Yohiceth Gómez, Valiente’s wife, is one of the six glass artisans who works in the Green Apple workshop. “We’re doing this for the environmental impact that we can bring about through recycling,” Gómez tells me, standing next to her colleague Greisis de Avila in the glass atelier. The money she and her colleagues earn is nice to have, she says, but their primary motivation is helping the planet. “We’re changing the landfill, and now we’re also transforming [the waste], giving it a new life.”
In this past year alone, the artisans have sold more than 2,700 products to more than 150 businesses and individuals. (They split the profits 70/30 with the foundation.) Diners are drinking out of Tierra Bomba–made, upcycled drinking glasses at popular Cartagena cocktail and dining destinations like Caffe Lunático, Celele, Carmen, and El Baron.
Says de Avila, one of three single mothers who works at the workshop several days per week: “Look at everything we’ve already achieved.”
Wheelbarrows carrying today’s glass delivery rumble up from the dock along a sand path. Hart sits barefoot at a table in the sand, surrounded by artist-in-residence Diana Herrera’s paintings of Bocachica residents. She’s having a good day.
“I just had one of the most famous restaurant owners in the country come to me, saying ‘I want to open Green Apple in Medellín this year,’” she says. “What’s been awesome is business owners saying, ‘I want to set up a version of it on my own property. I want to lead a version of it in my own city.’ That’s what we said from day one: We wanted to design something that could be replicated.”

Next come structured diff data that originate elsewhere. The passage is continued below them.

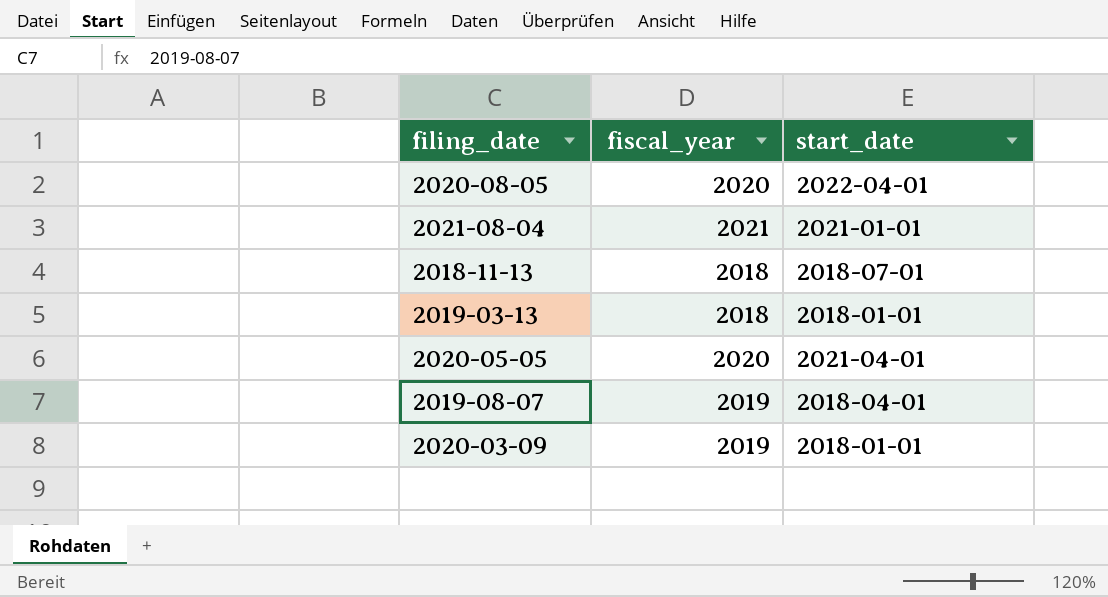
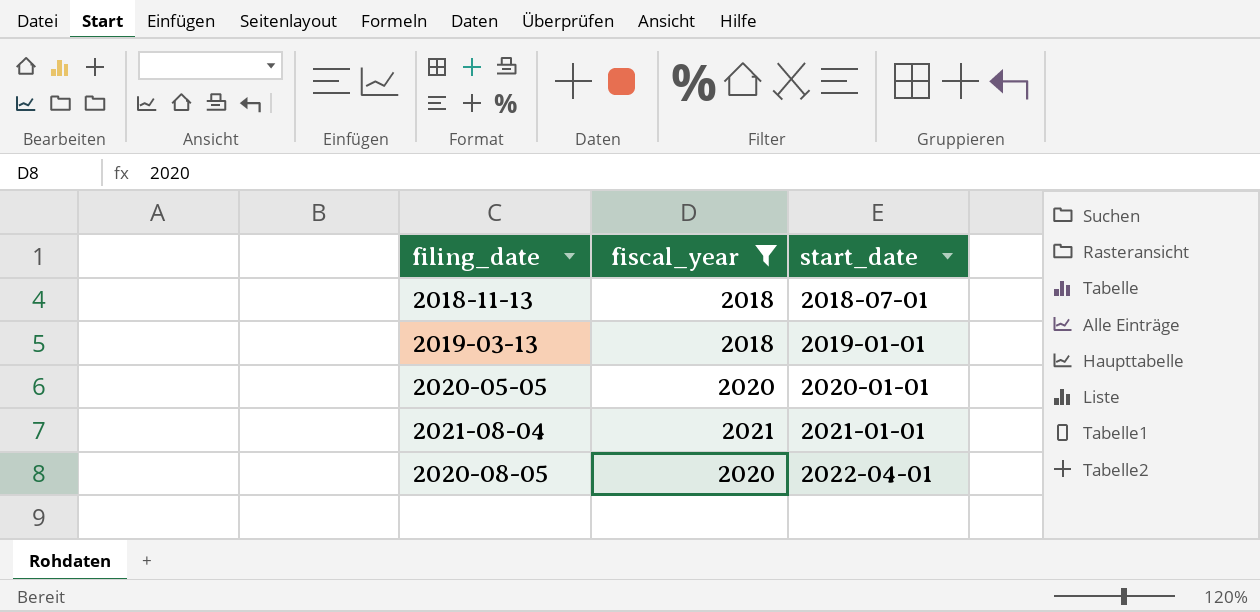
filter: none -> fiscal_year != 2019
row order: none -> start_date ascending
2019-03-13 | start_date: 2018-01-01 -> 2019-01-01
2020-05-05 | start_date: 2021-04-01 -> 2020-01-01

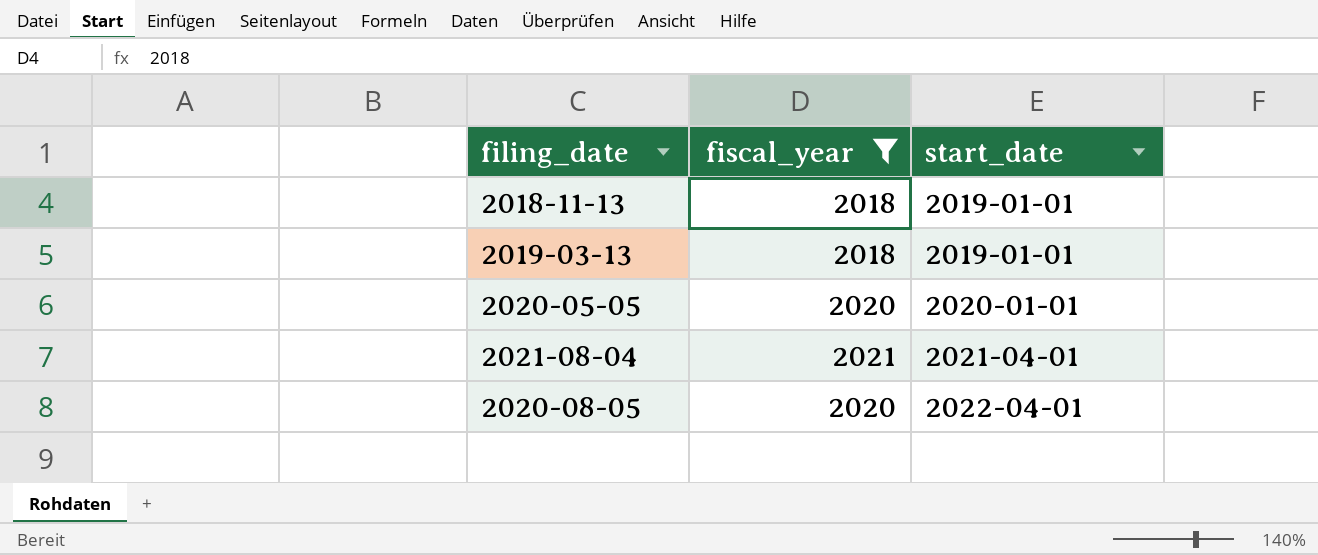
2018-11-13 | start_date: 2018-07-01 -> 2019-01-01
2021-08-04 | start_date: 2021-01-01 -> 2021-04-01

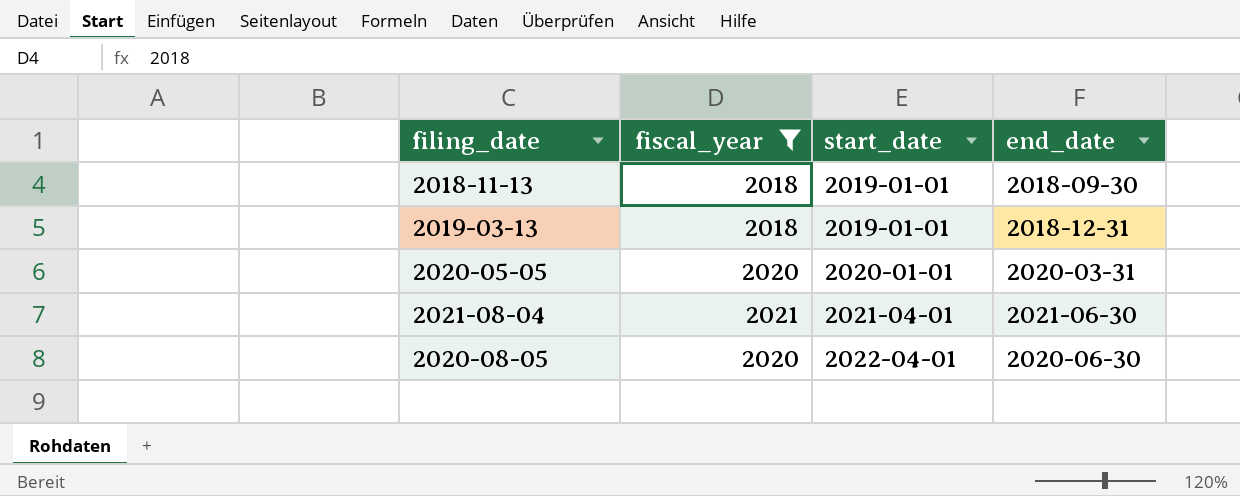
column end_date | position: none -> 4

As forgotten as locals felt here for so long, the island’s hospitality scene is booming. Recently, boosted by postpandemic tourism, new clubs have opened one after the next. Upwards of 20 dot the shoreline now, especially on the north edge of the island, where day-tripping revelers can see the Cartagena skyline from beach cabanas and swim-up bars. Three years back, the government established a trash barge carrying waste to the mainland, cutting back further on overground dumping sites.
Hart and Valiente know that as the island develops its tourism scene nearly from scratch, they’re paving a path others can follow. Already, Green Apple has consulted on stand-alone glass recycling facilities at three other Tierra Bomba resorts. Other destinations have struck out on their own and created similar programs, Valiente says, and that makes him proud. “It shows we’re pioneers.”